▶ _Problem to work on_: Below are the records; copy exactly the stretch from the line containing "Russian Institute: 4" through the line containing "Meritor tire inflation", both ends included, and nothing else.
------------
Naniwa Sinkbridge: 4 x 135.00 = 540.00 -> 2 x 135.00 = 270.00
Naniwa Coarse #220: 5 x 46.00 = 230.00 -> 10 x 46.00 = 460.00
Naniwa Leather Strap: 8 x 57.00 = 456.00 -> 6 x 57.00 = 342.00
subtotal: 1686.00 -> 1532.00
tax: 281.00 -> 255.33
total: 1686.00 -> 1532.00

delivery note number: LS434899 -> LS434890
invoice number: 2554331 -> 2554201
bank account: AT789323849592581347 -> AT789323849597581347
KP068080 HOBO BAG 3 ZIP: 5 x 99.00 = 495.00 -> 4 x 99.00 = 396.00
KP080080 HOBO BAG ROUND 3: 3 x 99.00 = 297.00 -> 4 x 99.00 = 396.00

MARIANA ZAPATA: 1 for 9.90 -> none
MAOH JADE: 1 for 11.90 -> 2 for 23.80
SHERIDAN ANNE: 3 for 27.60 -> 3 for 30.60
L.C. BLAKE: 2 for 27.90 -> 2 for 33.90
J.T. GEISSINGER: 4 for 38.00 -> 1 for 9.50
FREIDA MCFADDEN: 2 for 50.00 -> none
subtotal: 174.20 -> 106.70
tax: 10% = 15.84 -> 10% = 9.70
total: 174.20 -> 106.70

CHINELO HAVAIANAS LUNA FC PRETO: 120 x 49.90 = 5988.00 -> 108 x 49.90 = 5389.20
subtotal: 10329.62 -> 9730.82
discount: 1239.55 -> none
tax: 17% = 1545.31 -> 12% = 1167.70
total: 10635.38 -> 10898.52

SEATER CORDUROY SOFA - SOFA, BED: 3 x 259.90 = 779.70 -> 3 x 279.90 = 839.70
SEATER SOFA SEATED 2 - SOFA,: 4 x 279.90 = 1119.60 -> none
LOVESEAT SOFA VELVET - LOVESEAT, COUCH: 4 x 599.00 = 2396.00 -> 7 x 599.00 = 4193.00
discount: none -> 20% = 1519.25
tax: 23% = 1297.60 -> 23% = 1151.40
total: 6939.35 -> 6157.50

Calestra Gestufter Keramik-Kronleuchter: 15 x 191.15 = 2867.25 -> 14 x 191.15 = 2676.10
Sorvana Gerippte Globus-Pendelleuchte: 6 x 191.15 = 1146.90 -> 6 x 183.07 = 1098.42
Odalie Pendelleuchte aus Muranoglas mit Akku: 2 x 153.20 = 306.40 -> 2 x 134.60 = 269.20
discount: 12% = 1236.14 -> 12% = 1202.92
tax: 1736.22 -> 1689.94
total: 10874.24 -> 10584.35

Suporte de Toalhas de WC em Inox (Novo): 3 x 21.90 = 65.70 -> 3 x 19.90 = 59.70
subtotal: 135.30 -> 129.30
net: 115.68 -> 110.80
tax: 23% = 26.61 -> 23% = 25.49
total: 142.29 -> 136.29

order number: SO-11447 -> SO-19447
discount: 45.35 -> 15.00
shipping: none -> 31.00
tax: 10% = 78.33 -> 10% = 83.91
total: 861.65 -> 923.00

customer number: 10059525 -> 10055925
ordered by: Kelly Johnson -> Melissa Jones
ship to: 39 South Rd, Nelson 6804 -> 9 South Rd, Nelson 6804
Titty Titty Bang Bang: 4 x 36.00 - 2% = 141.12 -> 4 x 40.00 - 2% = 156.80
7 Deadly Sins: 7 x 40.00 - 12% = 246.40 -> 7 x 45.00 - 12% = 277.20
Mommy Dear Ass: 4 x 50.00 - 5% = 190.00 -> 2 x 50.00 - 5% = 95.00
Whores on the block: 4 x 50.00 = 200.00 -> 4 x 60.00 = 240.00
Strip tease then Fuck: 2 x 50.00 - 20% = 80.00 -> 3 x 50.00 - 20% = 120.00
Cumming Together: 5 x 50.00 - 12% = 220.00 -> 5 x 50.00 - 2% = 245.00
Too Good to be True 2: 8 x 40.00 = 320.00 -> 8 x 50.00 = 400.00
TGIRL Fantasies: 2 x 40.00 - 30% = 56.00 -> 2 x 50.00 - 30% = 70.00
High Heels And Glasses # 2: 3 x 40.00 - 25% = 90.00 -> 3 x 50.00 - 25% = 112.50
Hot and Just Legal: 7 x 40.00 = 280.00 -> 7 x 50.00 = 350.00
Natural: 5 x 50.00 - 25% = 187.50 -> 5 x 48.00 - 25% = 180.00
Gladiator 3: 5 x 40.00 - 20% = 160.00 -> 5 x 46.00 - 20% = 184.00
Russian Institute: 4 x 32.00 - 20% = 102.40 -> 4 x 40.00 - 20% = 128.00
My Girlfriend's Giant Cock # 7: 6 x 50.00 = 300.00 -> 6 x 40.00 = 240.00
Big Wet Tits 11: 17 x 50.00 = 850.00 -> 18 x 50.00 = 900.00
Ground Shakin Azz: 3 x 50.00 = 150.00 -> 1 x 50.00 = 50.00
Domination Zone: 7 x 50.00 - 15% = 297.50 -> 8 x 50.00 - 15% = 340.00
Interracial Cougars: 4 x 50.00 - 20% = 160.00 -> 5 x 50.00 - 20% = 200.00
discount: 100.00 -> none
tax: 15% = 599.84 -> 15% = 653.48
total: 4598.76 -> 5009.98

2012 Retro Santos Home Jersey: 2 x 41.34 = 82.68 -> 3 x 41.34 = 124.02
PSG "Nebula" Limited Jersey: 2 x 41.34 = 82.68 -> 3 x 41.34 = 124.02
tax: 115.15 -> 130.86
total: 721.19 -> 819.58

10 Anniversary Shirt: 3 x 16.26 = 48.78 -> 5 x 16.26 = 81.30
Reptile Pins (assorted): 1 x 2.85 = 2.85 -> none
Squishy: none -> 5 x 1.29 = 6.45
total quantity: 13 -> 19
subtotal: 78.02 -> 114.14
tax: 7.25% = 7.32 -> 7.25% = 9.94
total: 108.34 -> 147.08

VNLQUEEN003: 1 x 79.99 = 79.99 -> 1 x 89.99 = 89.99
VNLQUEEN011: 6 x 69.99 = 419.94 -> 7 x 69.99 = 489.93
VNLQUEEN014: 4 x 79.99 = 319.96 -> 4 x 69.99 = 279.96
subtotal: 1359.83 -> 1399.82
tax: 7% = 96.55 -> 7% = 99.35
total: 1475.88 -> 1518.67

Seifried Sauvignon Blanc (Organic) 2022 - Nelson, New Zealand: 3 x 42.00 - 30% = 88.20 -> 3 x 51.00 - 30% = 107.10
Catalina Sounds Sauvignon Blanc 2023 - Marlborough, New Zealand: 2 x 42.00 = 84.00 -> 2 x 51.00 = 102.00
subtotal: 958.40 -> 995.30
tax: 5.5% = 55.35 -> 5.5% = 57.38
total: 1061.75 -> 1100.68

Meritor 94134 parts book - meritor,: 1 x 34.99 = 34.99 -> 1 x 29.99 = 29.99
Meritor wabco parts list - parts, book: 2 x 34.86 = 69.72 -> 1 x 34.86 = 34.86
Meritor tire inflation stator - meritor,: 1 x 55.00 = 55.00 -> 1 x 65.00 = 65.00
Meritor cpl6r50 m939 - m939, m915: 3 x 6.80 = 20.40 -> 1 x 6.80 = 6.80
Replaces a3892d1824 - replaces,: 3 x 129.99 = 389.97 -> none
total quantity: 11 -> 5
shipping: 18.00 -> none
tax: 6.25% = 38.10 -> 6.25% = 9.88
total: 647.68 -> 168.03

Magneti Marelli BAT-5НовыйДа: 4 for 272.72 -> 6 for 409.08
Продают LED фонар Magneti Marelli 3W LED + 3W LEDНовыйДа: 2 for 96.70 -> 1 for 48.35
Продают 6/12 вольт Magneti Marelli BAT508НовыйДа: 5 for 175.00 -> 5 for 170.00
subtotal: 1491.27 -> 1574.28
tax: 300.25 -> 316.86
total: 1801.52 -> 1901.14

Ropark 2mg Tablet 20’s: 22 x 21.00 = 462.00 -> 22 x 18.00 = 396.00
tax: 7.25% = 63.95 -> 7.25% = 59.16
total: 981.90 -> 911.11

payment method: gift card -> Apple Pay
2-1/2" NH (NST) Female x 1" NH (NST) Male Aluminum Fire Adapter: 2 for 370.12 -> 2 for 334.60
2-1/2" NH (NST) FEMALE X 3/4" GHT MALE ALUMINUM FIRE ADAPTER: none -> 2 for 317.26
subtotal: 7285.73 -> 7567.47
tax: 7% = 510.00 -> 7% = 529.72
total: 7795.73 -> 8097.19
------------
▶ _Result of the exercise_:
Russian Institute: 4 x 32.00 - 20% = 102.40 -> 4 x 40.00 - 20% = 128.00
My Girlfriend's Giant Cock # 7: 6 x 50.00 = 300.00 -> 6 x 40.00 = 240.00
Big Wet Tits 11: 17 x 50.00 = 850.00 -> 18 x 50.00 = 900.00
Ground Shakin Azz: 3 x 50.00 = 150.00 -> 1 x 50.00 = 50.00
Domination Zone: 7 x 50.00 - 15% = 297.50 -> 8 x 50.00 - 15% = 340.00
Interracial Cougars: 4 x 50.00 - 20% = 160.00 -> 5 x 50.00 - 20% = 200.00
discount: 100.00 -> none
tax: 15% = 599.84 -> 15% = 653.48
total: 4598.76 -> 5009.98

2012 Retro Santos Home Jersey: 2 x 41.34 = 82.68 -> 3 x 41.34 = 124.02
PSG "Nebula" Limited Jersey: 2 x 41.34 = 82.68 -> 3 x 41.34 = 124.02
tax: 115.15 -> 130.86
total: 721.19 -> 819.58

10 Anniversary Shirt: 3 x 16.26 = 48.78 -> 5 x 16.26 = 81.30
Reptile Pins (assorted): 1 x 2.85 = 2.85 -> none
Squishy: none -> 5 x 1.29 = 6.45
total quantity: 13 -> 19
subtotal: 78.02 -> 114.14
tax: 7.25% = 7.32 -> 7.25% = 9.94
total: 108.34 -> 147.08

VNLQUEEN003: 1 x 79.99 = 79.99 -> 1 x 89.99 = 89.99
VNLQUEEN011: 6 x 69.99 = 419.94 -> 7 x 69.99 = 489.93
VNLQUEEN014: 4 x 79.99 = 319.96 -> 4 x 69.99 = 279.96
subtotal: 1359.83 -> 1399.82
tax: 7% = 96.55 -> 7% = 99.35
total: 1475.88 -> 1518.67

Seifried Sauvignon Blanc (Organic) 2022 - Nelson, New Zealand: 3 x 42.00 - 30% = 88.20 -> 3 x 51.00 - 30% = 107.10
Catalina Sounds Sauvignon Blanc 2023 - Marlborough, New Zealand: 2 x 42.00 = 84.00 -> 2 x 51.00 = 102.00
subtotal: 958.40 -> 995.30
tax: 5.5% = 55.35 -> 5.5% = 57.38
total: 1061.75 -> 1100.68

Meritor 94134 parts book - meritor,: 1 x 34.99 = 34.99 -> 1 x 29.99 = 29.99
Meritor wabco parts list - parts, book: 2 x 34.86 = 69.72 -> 1 x 34.86 = 34.86
Meritor tire inflation stator - meritor,: 1 x 55.00 = 55.00 -> 1 x 65.00 = 65.00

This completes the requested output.